What the task requires ▸ The data below must be repeated exactly. Leave nothing out.

Records provided ▸
**********
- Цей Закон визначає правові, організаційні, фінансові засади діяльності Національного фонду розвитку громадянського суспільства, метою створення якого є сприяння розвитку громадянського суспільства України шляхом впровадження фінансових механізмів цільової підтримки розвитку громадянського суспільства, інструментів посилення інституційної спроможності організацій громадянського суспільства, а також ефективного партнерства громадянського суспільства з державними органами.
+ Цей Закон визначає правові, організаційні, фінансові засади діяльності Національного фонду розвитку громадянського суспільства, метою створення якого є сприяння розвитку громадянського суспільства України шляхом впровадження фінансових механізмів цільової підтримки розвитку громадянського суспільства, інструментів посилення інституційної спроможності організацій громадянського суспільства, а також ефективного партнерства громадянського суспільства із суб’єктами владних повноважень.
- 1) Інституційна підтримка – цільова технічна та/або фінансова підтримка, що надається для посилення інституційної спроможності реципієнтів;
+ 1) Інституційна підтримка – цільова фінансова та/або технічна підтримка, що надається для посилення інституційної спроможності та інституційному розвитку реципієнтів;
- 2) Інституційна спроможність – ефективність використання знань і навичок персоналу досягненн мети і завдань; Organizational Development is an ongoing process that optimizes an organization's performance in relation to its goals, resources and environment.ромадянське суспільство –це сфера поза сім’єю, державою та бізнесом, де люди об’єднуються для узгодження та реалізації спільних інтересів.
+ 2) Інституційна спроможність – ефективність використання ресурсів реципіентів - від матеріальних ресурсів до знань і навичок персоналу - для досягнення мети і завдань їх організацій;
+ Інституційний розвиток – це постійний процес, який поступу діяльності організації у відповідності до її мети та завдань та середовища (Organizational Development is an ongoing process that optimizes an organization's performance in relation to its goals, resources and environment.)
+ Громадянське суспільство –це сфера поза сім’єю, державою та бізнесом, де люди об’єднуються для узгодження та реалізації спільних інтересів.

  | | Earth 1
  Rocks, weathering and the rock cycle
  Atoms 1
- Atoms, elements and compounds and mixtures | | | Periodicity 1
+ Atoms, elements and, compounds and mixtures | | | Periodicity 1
**********
Task result ▸
- Цей Закон визначає правові, організаційні, фінансові засади діяльності Національного фонду розвитку громадянського суспільства, метою створення якого є сприяння розвитку громадянського суспільства України шляхом впровадження фінансових механізмів цільової підтримки розвитку громадянського суспільства, інструментів посилення інституційної спроможності організацій громадянського суспільства, а також ефективного партнерства громадянського суспільства з державними органами.
+ Цей Закон визначає правові, організаційні, фінансові засади діяльності Національного фонду розвитку громадянського суспільства, метою створення якого є сприяння розвитку громадянського суспільства України шляхом впровадження фінансових механізмів цільової підтримки розвитку громадянського суспільства, інструментів посилення інституційної спроможності організацій громадянського суспільства, а також ефективного партнерства громадянського суспільства із суб’єктами владних повноважень.
- 1) Інституційна підтримка – цільова технічна та/або фінансова підтримка, що надається для посилення інституційної спроможності реципієнтів;
+ 1) Інституційна підтримка – цільова фінансова та/або технічна підтримка, що надається для посилення інституційної спроможності та інституційному розвитку реципієнтів;
- 2) Інституційна спроможність – ефективність використання знань і навичок персоналу досягненн мети і завдань; Organizational Development is an ongoing process that optimizes an organization's performance in relation to its goals, resources and environment.ромадянське суспільство –це сфера поза сім’єю, державою та бізнесом, де люди об’єднуються для узгодження та реалізації спільних інтересів.
+ 2) Інституційна спроможність – ефективність використання ресурсів реципіентів - від матеріальних ресурсів до знань і навичок персоналу - для досягнення мети і завдань їх організацій;
+ Інституційний розвиток – це постійний процес, який поступу діяльності організації у відповідності до її мети та завдань та середовища (Organizational Development is an ongoing process that optimizes an organization's performance in relation to its goals, resources and environment.)
+ Громадянське суспільство –це сфера поза сім’єю, державою та бізнесом, де люди об’єднуються для узгодження та реалізації спільних інтересів.

  | | Earth 1
  Rocks, weathering and the rock cycle
  Atoms 1
- Atoms, elements and compounds and mixtures | | | Periodicity 1
+ Atoms, elements and, compounds and mixtures | | | Periodicity 1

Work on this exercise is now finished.